Bahlil tak membantah salah satu yang menjadi pembahasan dalam rapat kali ini mengenai liquified petroleum gas (LPG) 3 kilogram (kg) atau gas melon. Bahlil mengaku telah melakukan inspeksi mendadak (sidak) ke lapangan untuk mengecek ketersediaan gas melon.
Warga mengantri untuk membeli gas elpiji kemasan 3kg di sebuah agen pengecer di Pondok Petir, Depok, Jawa Barat, Senin, (3/2/2025). Foto: Investortrust/Mohammad Defrizal
"Saya tadi sidak kan ya turun ke lapangan untuk mengecek ttg kondisi terakhir. Alhamdulillah semua sudah mulai melakukan perbaikan yang cukup bagus dan kondisinya tidak seperti kemarin," katanya.
Baca Juga
Bahlil mengatakan, kebijakan pemerintah membatasi pembelian LPG 3 kg hanya di pangkalan resmi Pertamina untuk menata dan memastikan gas melon yang merupakan gas subsidi tepat sasaran. Hal ini mengingat negara mengucurkan anggaran Rp 87 triliun per tahun untuk subsidi LPG.
"Dengan perhitungan per galon itu per tangki itu maksimal harganya sebenarnya di angka Rp 18.000, Rp 19.000 sudah paling jelek-jelek banget. Kalau ada mark up itu sudah paling jelek Rp 20.000 sudah jelek banget lah, tetapi sebenernya Rp 18.000 Rp 19.000, teyapi apa yang terjadi? Harga kita itu ada yang sampe Rp 25.000 sampai Rp 30.000. Artinya subsidi kita ini banyak yang tidak tepat sasaran, itu satu dr sisi harga," paparnya.
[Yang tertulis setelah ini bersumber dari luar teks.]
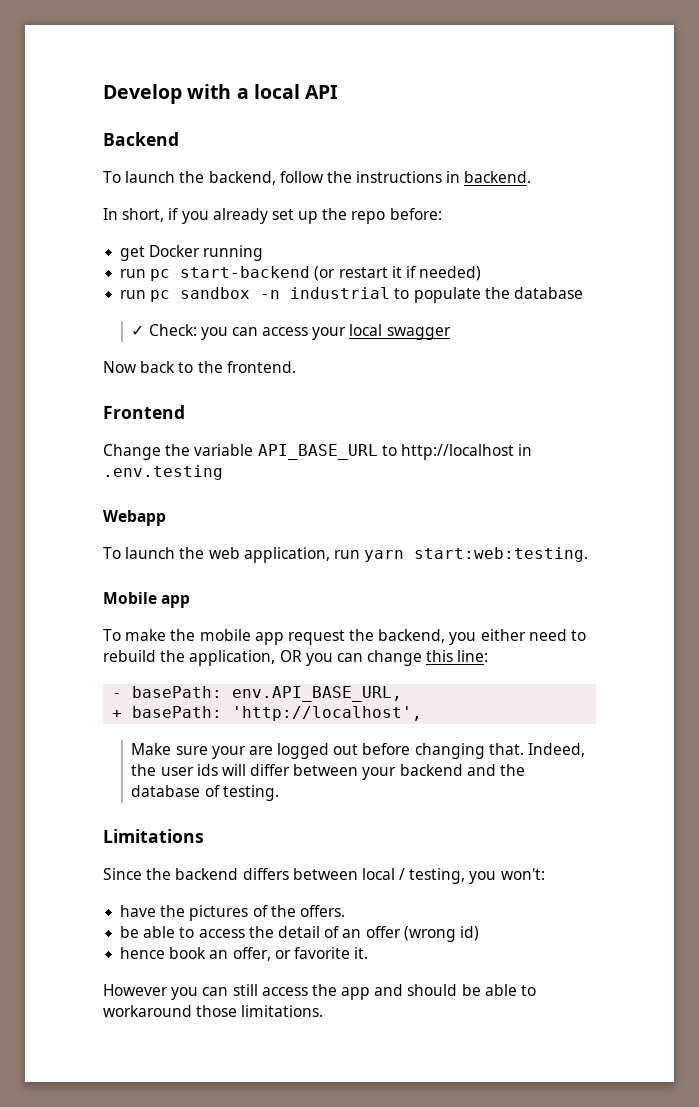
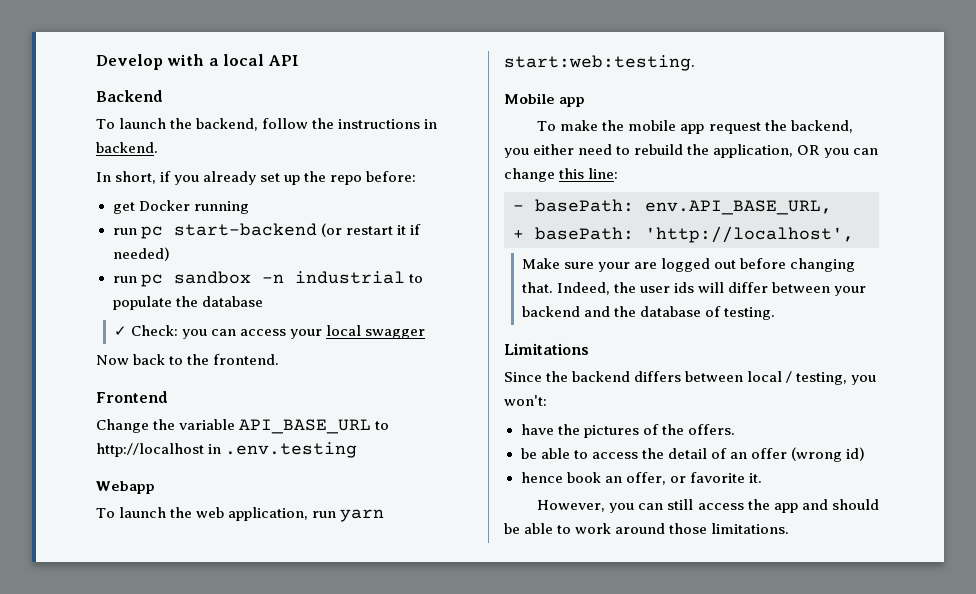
[103,984,168,996] However -> [537,500,606,512] However,
[103,1005,192,1017] workaround -> [575,523,666,534] work around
Tak hanya tak tepat sasaran, Bahlil menekankan, banyak LPG 3 kg yang dijual dan dioplos untuk dijual ke industri. Kondisi itu, menurutnya, tidak sehat. Apalagi, katanya, banyak pengecer yang tidak menggunakan aplikasi sehingga sulit untuk melacak dan memastikan gas 3 kg sampai di masyarakat yang membutuhkan. Untuk itu, kata Bahlil, Kementerian ESDM menata kembali distribusi LPG 3 kg. Pembelian LPG 3 kg hanya dapat melalui pangkalan. Namun, Bahlil mengakui kelemahan dari sistem tersebut jarak yang jauh dari masyarakat.
"Jadi biasanya beli cuma 50 meter, 100 meter itu jaraknya ada yang 500 meter ada yang 1 kilometer, itu yang kondisinya," katanya.
Baca Juga
Istana: Pengecer Bisa Jual LPG 3 Kg Lagi agar Masyarakat Tak Kesulitan
Bahlil menyatakan, Prabowo telah menginstruksikan agar LPG subsidi dapat tepat sasaran dan diperoleh masyarakat dengan mudah. Untuk itu, katanya, Kementerian ESDM akan meningkatkan kelas pengecer menjadi sub pangkalan.
"Perintah Bapak Presiden kepada kami baik tadi malam, tadi pagi adalah memastikan agar subsidi tepat sasaran tetap jalan, namun masyarakat harus mendapat juga dengan cara mudah, maka solusi yang kita bangun atas perintah Bapak Presiden pengecer semua kita naik kelaskan menjadi sub pangkalan," katanya.